PNG poverty: Somare shifts the blame

1 October 2009 15:57

Laurence Chandy is a Research Associate at the Wolfensohn Center for Development at Brookings.

Al Jazeera's illuminating interview with PNG Prime Minister Michael Somare highlights many of the misconceptions which undermine the government's approach to development.

Repeating his earlier mantra, Somare denied that poverty was a problem in PNG, with the possible exception of urban migrants. The truth is that poverty by any standard measure remains rife. My back of the envelope estimate, as appears in my new Lowy Analysis, has extreme poverty (defined by the international poverty line of $1 a day) at more than 30% in 2008 – that's a higher percentage than in 1996 when the last completed household survey was undertaken.

Furthermore, poverty is certainly not limited to cities. Not only is the incidence of poverty higher in rural areas, the rural poor are found further below the poverty line than their urban counterparts and experience lower growth rates. The Prime Minister might consider taking a leaf out of Emperor Haile Selassie's eccentric, if ultimately doomed policy of arranging surprise visits out of the capital to understand better what is happening in his country.

Somare's views on urban migrants are generally unsympathetic. He blames them for the recent unrest against Chinese businesses and criticises them for migrating in the first place. I would argue that migratory trends, while difficult to manage, perform an important role. Eradicating poverty in PNG relies on the connection between the poor and the rest of the economy being improved. At present, this connection is weak, which explains why the 'poverty dividend' from economic growth is so low.

On current trends, the most likely solution to Papua New Guinea's rural poverty will come not from the government's extension of public services and economic opportunity into remote areas, but from the poor moving to more prosperous areas. To coin a phrase: if you can't bring the economy to the poor, bring the poor to the economy.

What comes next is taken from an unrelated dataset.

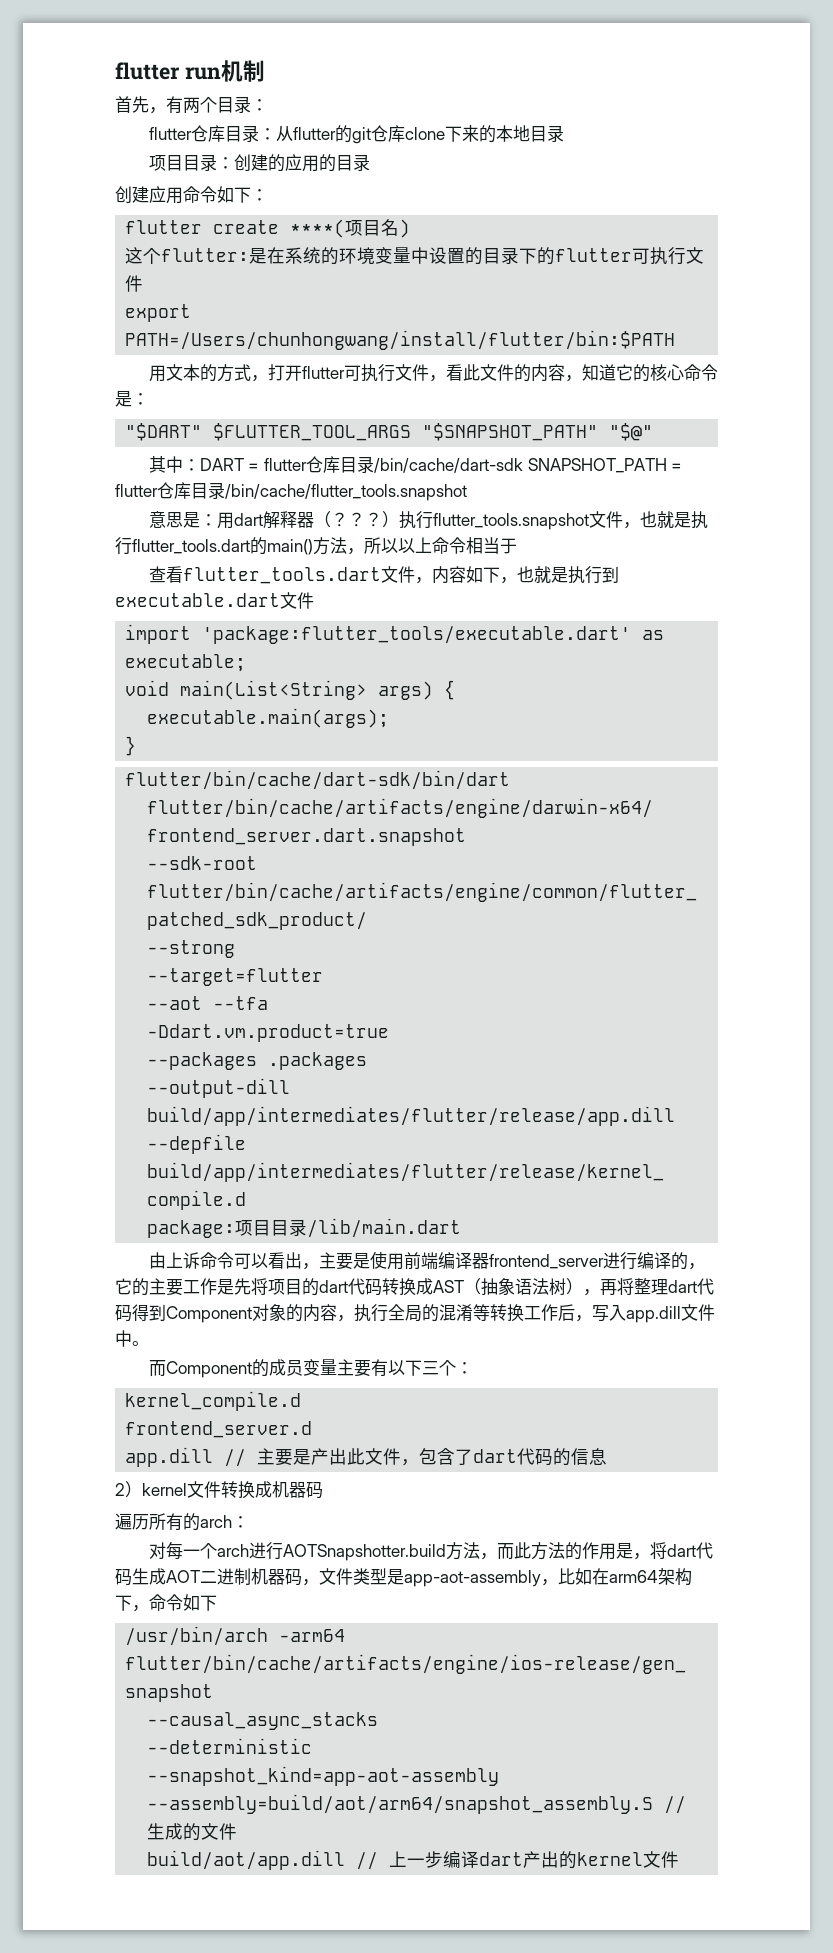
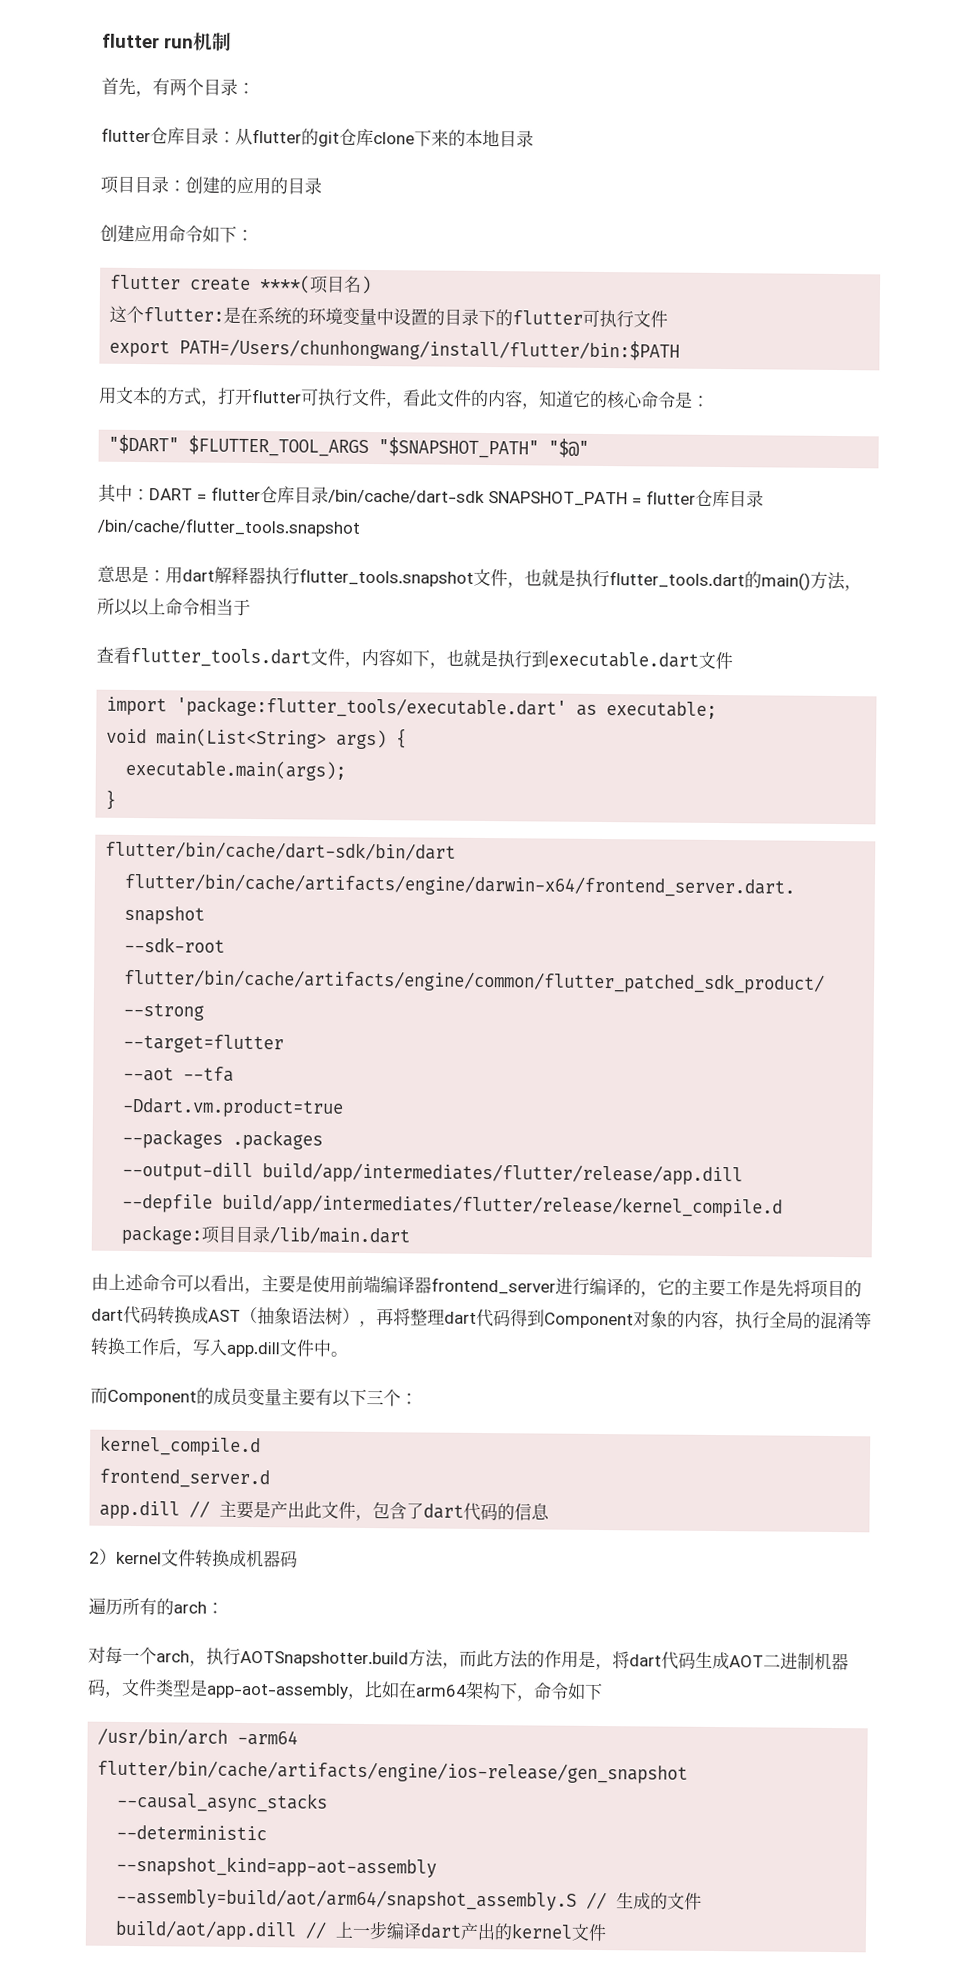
[313,511,399,528] （？？？） -> (266, 575) none
[182,1252,200,1269] 诉 -> [125,1273,144,1292] 述
[248,1542,266,1559] 进 -> [189,1647,224,1667] ，执

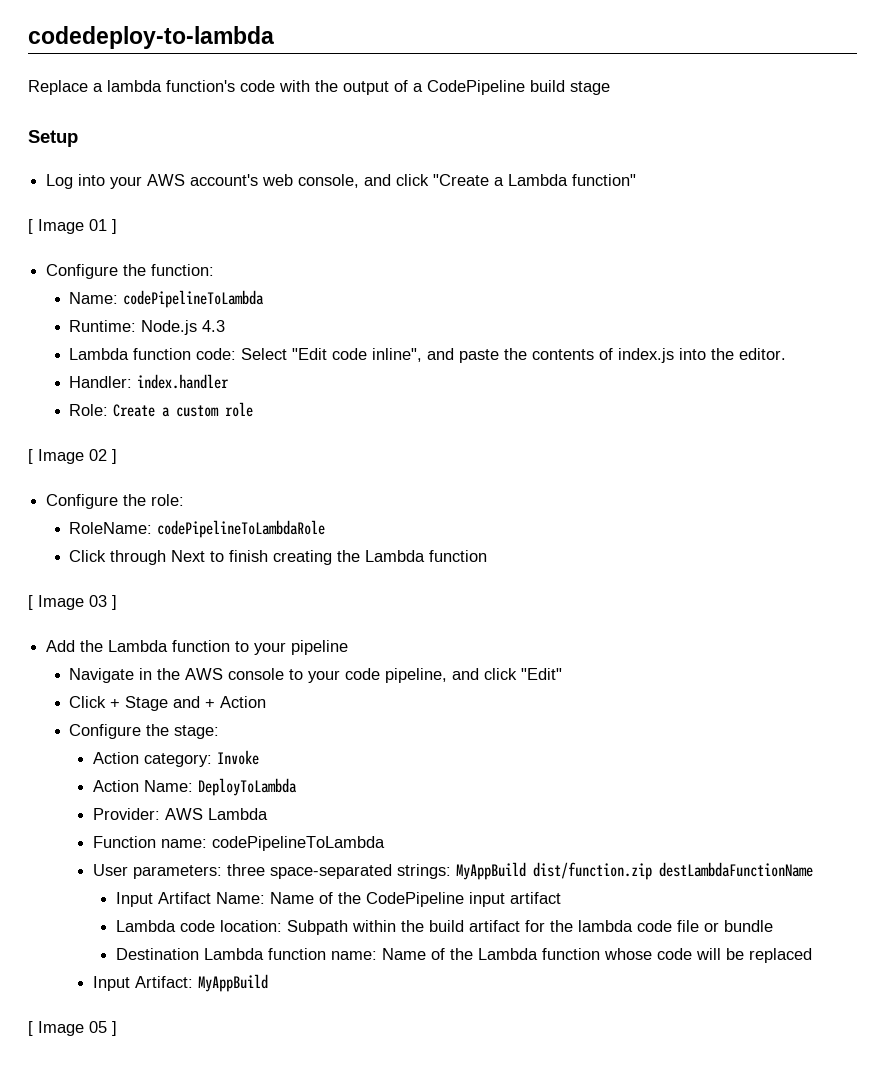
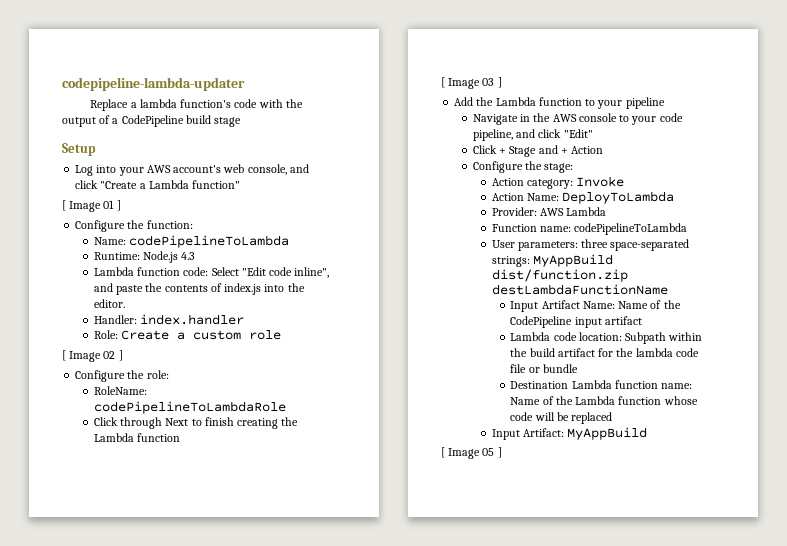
[28,26,274,49] codedeploy-to-lambda -> [62,77,245,91] codepipeline-lambda-updater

The Prime Minister's answers are weakest on the issue of government effectiveness. He is unable to explain why public funding doesn't reach its intended target, other than to blame corruption among public servants, while absolving the political class of any wrong-doing. The real explanation here is the scandalous absence of monitoring and accountability mechanisms, a reliance on defunct service delivery systems, and the need for much greater budgetary focus. Given that the bulk of district-level expenditure is overseen by politicians and that no effort is made to account for these funds, politicians are undoubtedly part of problem.  

With a decision on the LNG project just around the corner, and the prospect of rapid growth and booming revenues a distinct possibility, now is the time for the government to face up to the country's poverty problem and to think seriously about the role it must play in ensuring the expanding economy delivers for the poor.